Begin your copy at the line with "background: #84cc16 ->" in the records below and end it at the line with "text: 演説会場の面積 ->", restating each line word for word; omit the pictures.

Data supplied:
....
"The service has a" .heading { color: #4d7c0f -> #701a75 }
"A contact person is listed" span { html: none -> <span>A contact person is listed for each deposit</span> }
....
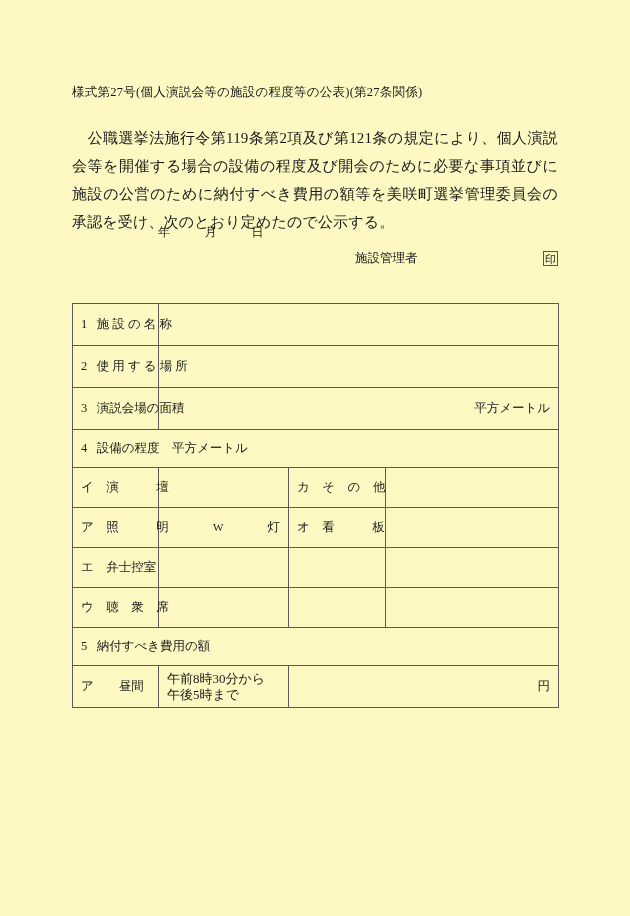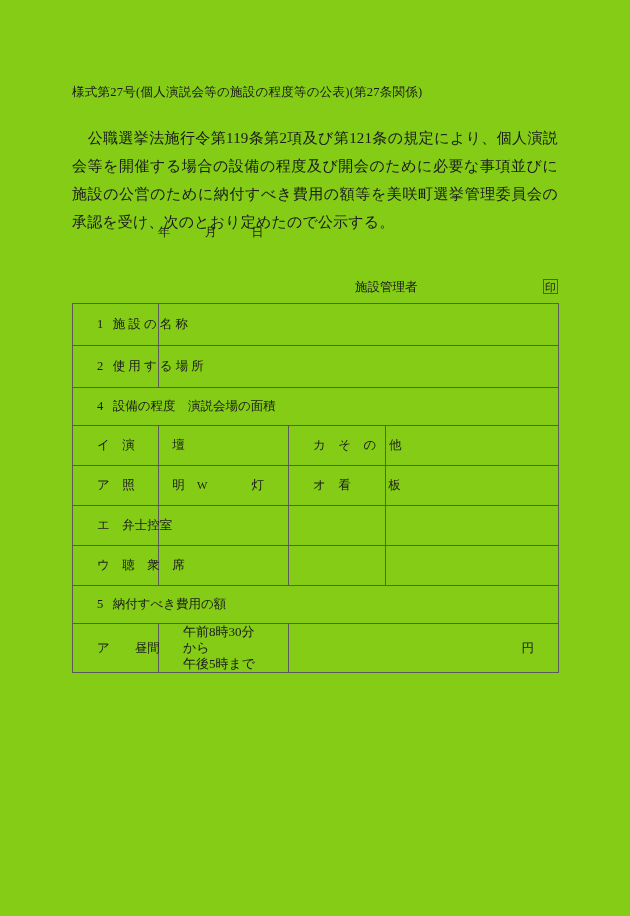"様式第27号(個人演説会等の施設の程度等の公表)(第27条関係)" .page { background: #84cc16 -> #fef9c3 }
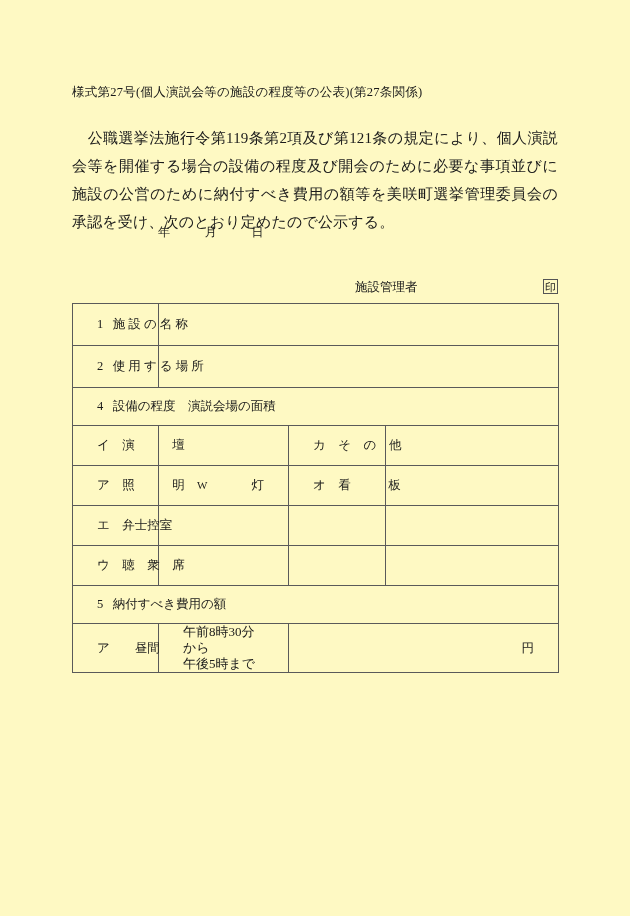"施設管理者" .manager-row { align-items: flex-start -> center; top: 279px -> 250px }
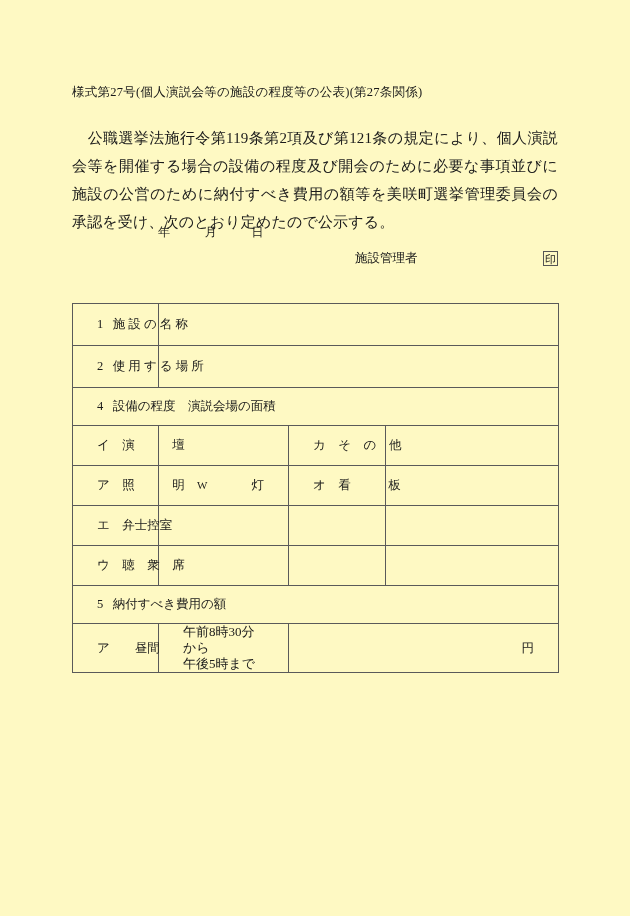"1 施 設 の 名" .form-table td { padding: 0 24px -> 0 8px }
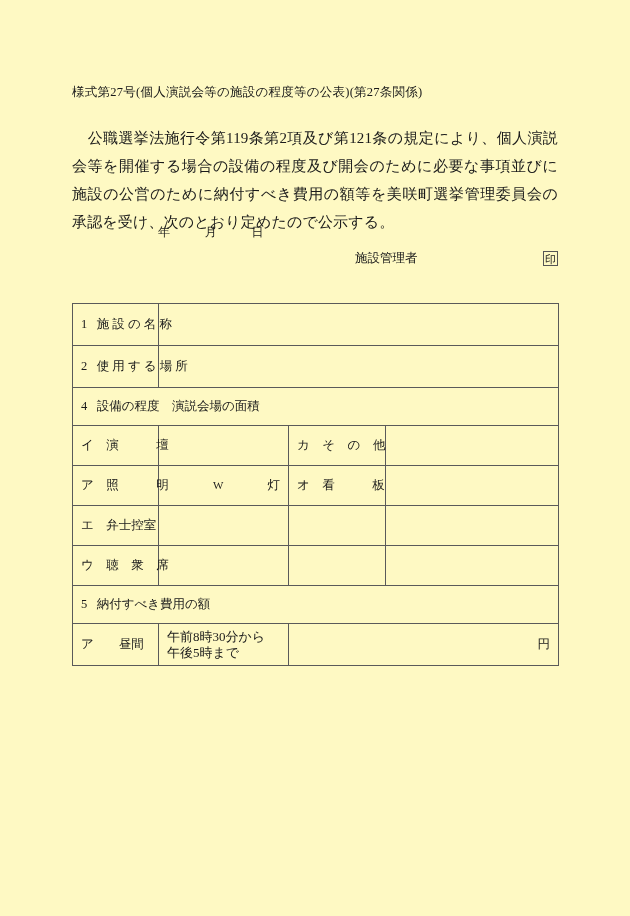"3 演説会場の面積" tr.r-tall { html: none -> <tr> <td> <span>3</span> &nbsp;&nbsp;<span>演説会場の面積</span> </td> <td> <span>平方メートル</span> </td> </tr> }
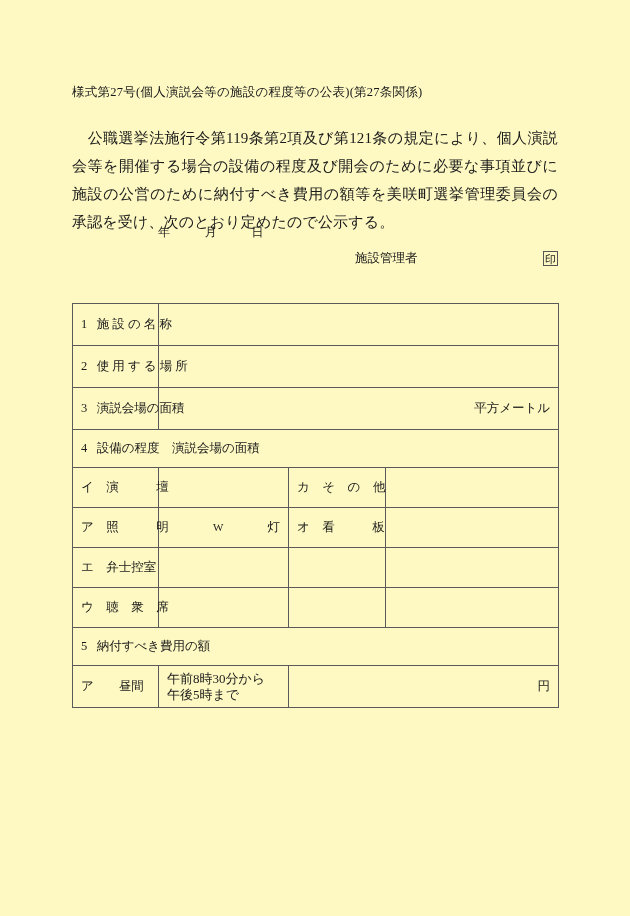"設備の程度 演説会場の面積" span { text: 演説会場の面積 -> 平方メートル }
....
Response:
"様式第27号(個人演説会等の施設の程度等の公表)(第27条関係)" .page { background: #84cc16 -> #fef9c3 }
"施設管理者" .manager-row { align-items: flex-start -> center; top: 279px -> 250px }
"1 施 設 の 名" .form-table td { padding: 0 24px -> 0 8px }
"3 演説会場の面積" tr.r-tall { html: none -> <tr> <td> <span>3</span> &nbsp;&nbsp;<span>演説会場の面積</span> </td> <td> <span>平方メートル</span> </td> </tr> }
"設備の程度 演説会場の面積" span { text: 演説会場の面積 -> 平方メートル }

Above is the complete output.